Devido ao descontentamento da nobreza para com as atitudes nada convenientes do rei – vide ausência de promoção de grandes banquetes, bailes e distribuição de títulos – o volúvel e pálido Enzo resolveu dar um grandioso baile para a comemoração do nascimento de Jesus Cristo, que coincidia com a autonegação da continuidade do reinado de seu pai, quando foi encontrado enforcado em um tecido com inscrições indecifráveis que remetem aos antigos hieróglifos egípcios. Esse enigmático tecido foi motivo de muitas insinuações místicas e de maldições na época, culminando com a morte devido à heresia de um velho eremita que contou ter sonhado com as profanas inscrições e ter tido a visão de que a linhagem da família real seria assombrada em todas as suas gerações por horripilantes assaltos de perversão mental e loucuras mortais invisíveis.

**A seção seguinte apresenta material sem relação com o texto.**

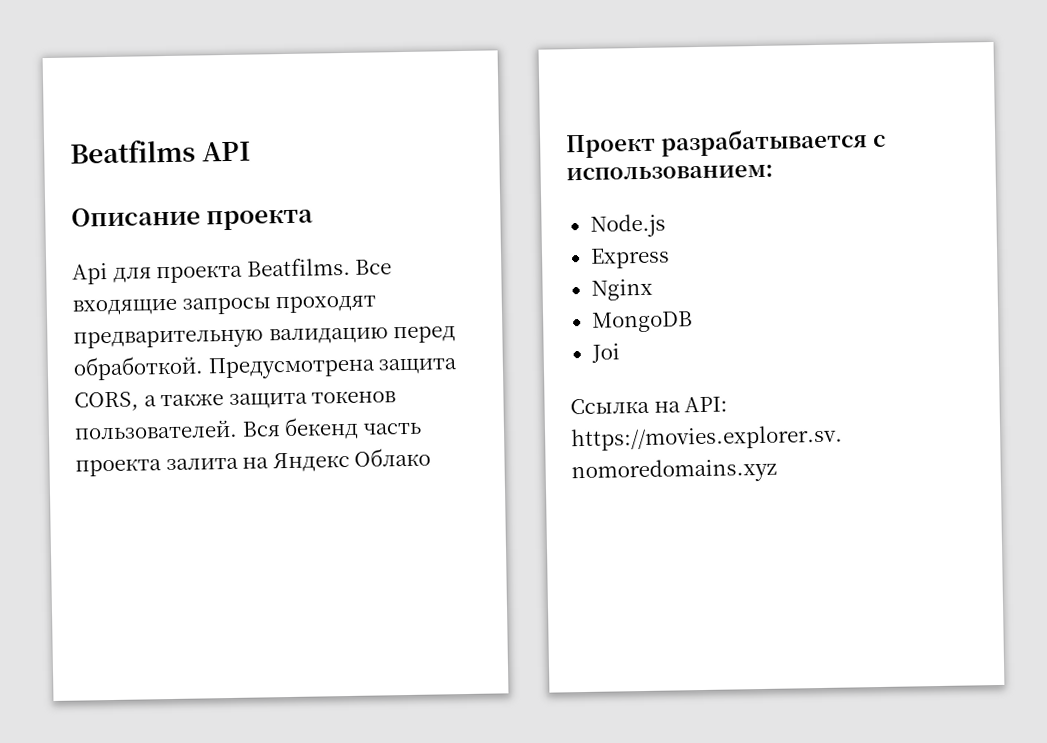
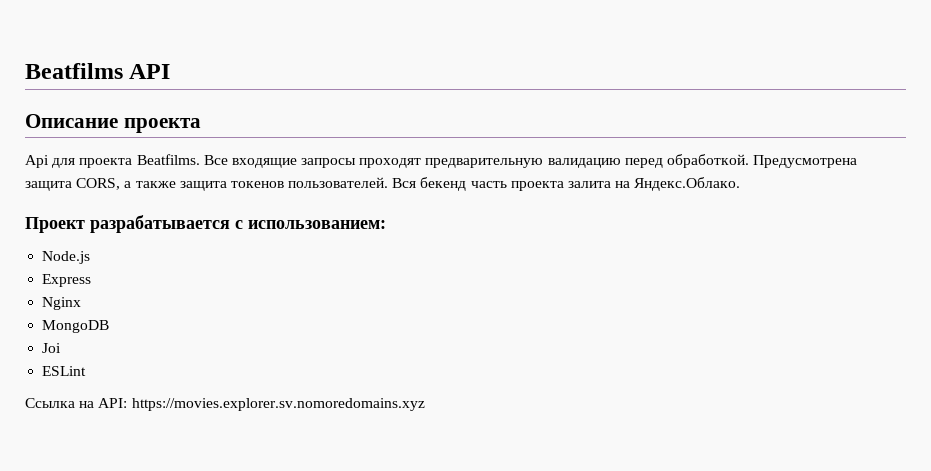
[272,447,432,473] Яндекс Облако -> [634,177,741,191] Яндекс.Облако.
(620, 353) none -> [42,366,87,376] // ESLint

Para almejar seu objetivo de reconquista de valorização, marcou um baile a fantasia, o qual prometia ser a maior e mais luxuosa festa de demonstração do grandioso reinado que ele, Enzo, era possível administrar de forma magistral. Foram convidadas as grandes famílias de todos Impérios e Reinos aliados, desde os mais distantes até os mais próximos. Os nobres convidados instalaram-se com antecedência nas dependências da Corte de Enzo para a animador festejo. O luxo era notável , e no dia anterior à grande noite a criadagem já preparava os pratos, assados e a esplendorosa decoração do salão real de festas. Tudo estava pronto; as fantasias mais grotescas e extravagantes forjadas, as quais davam um ar de selvageria e instigava os instintos mais primitivos em pessoas pudicas, que viviam sob um moralismo rígido, a ética cristã e a hipocrisia da sociedade estamentaria. Chegada a gélida noite esperada, a lua cheia revelou-se fulgurante no céu que Deus diz ser dono, como que a chamar os lobos a uivarem em seu louvor. O banquete ocorreu de forma magnífica; enquanto que as bebidas inebriantes embalavam a turba dos fantasiados. A mais chamativa era a do Rei Enzo, que consistia em um traje de feições faraônicas e que remontou a eras esquecidas, dando-lhe um quê de ocasião especial.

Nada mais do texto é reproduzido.